A nuestras redes sociales nos ha llegado una advertencia de este grupo guerrillero, que a juzgar lo que se ha visto, leído y oído por las diferentes prensas nacionales y diferentes órganos de publicidad, resaltan en realidad plasmantes cifras no muy halagadoras que puedan garantizar al ciudadano colombiano una vida de armonía y de entera paz.
El conflicto amado se sigue sintiendo de manera paulatina y gradualmente en Colombia, con la sola la advertencia de este grupo armado, que según sus incondicionales miembros se debe acatar como norma estatal en el país, ya se nota la escasez de productos en los mercados y supermercados naciones, la vida fiscal debe entrar en deterioro por la insolvencia de las ventas, el campesino se sostiene penosamente, si no es que se encuentra en víspera de un total fracaso, lo difícil es calcular hoy qué tiempo durará todavía la contienda, lo que sí podemos asegurar es que cada día se nos está estrechado más y más el nudo entorno a nuestra garganta nacional.
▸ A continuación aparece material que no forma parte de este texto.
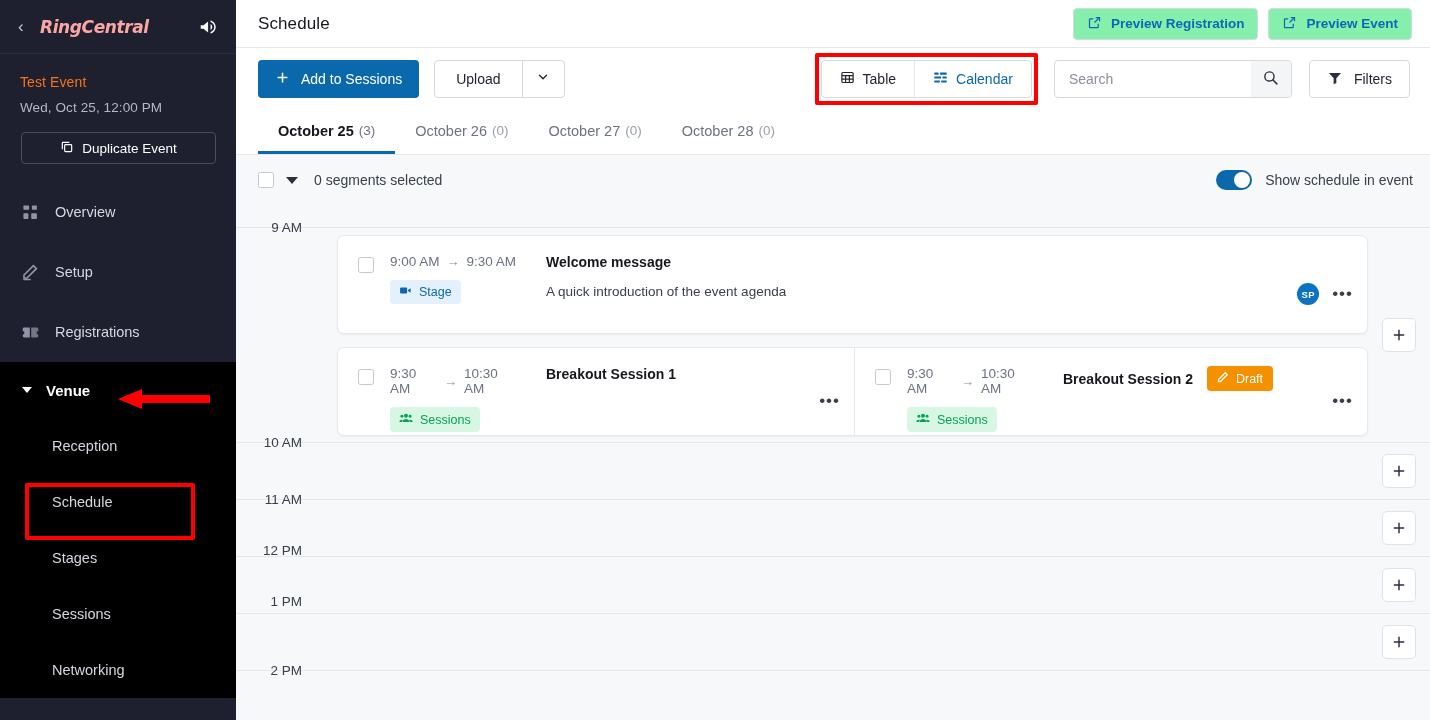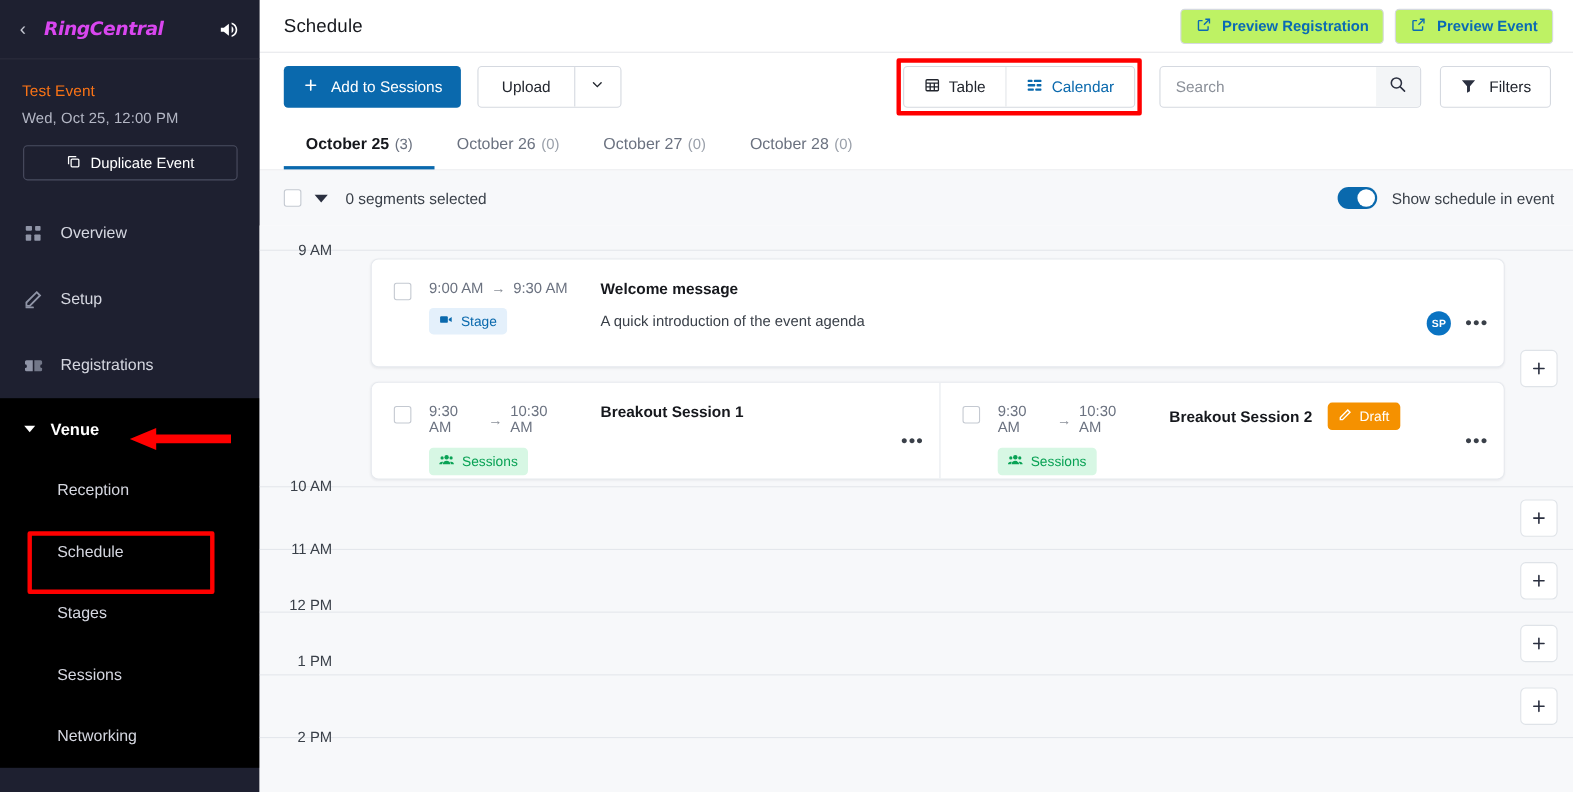"RingCentral" .sb-logo { color: #d946ef -> #fca5a5 }
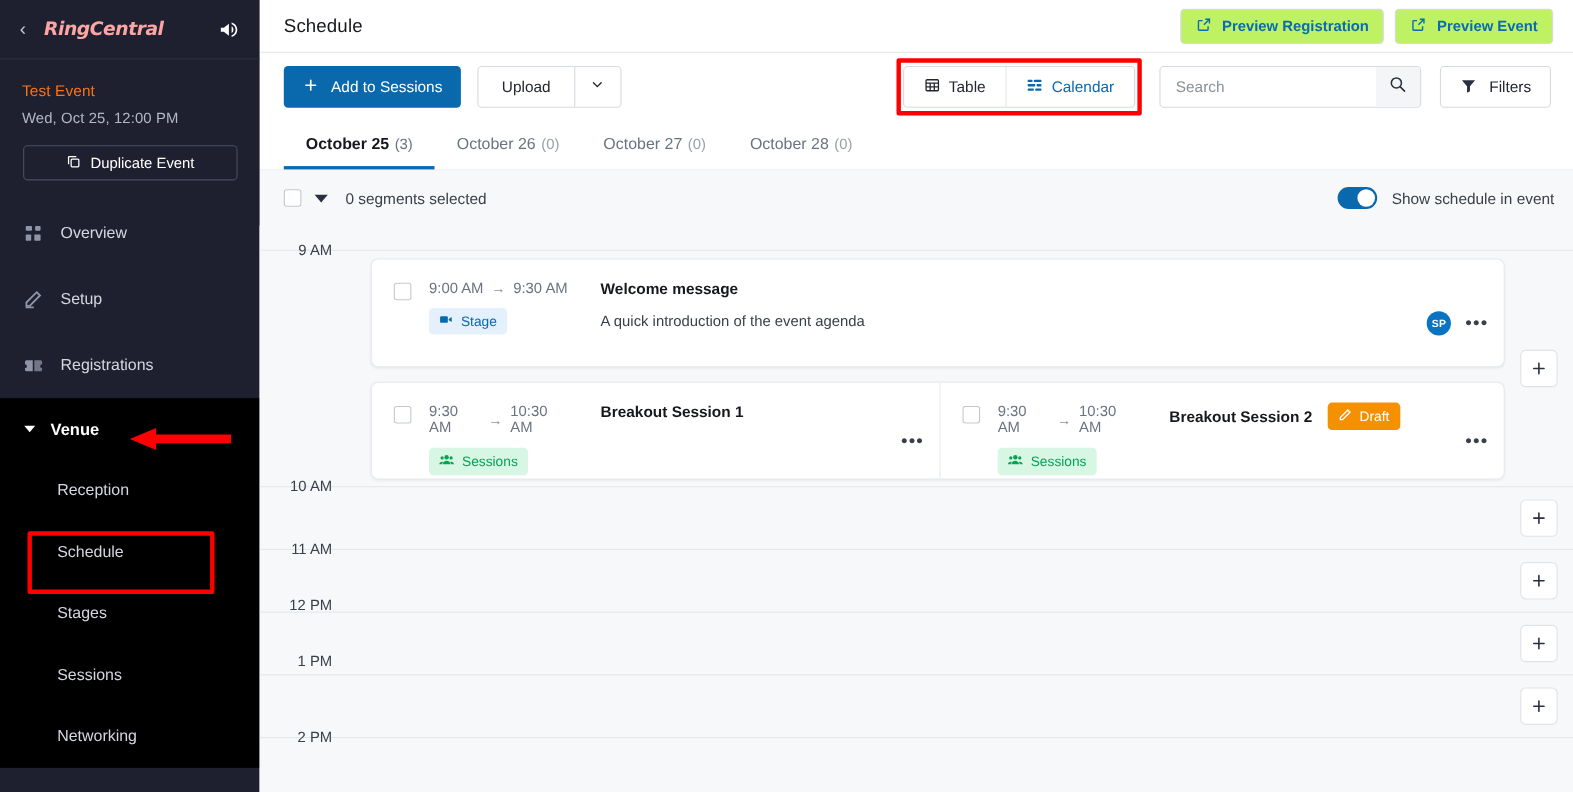"Preview Registration" .btn-outline { background: #bef264 -> #86efac }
Sí la existencia es hoy angustiosa ¿cuál ha de ser el porvenir, sí ya es tan duro el presente?
Si el paro nacional que anuncia este grupo insurrecto lo realizan en forma recurrente, se limitarán las exportaciones por la clausura de tantos centros comerciales, la importaciones se verán afectadas por la extinción de crédito en el exterior y notaremos que se nos viene una parálisis total en el comercio, y lo más penoso es que se acrecienta el narcotráfico que a la vez funciona como forma de financiación para los grupos insurgentes en el país.

El país anhela vivamente una política franca y sana, sin tapujos ni encrucijadas; una política libre como la ruta de los aviadores, que batalle a la luz del sol desde las alturas para que el adversario esté siempre a combatir levantando los ojos dirigiendo sus tiros a lo alto.

Higienizar al país, debe ser la consigna de todo colombiano, de esta manera acabaremos con la guerra fratricida y cuando la lucha haya terminado recogeremos todas las “piedras” que llovieron sobre nuestras cabezas, almacenaremos las armas despedazadas en la refriega, para fundirlas y hacer con ellas un altar que cargaremos como holocausto, para consumir en él, nuestro rencores, nuestras venganzas y nuestra falta de amor a la patria, ha llegado la hora en que para nosotros sólo debe existir una Colombia grande y por ella debemos sacrificarnos todo en espíritu y en verdad.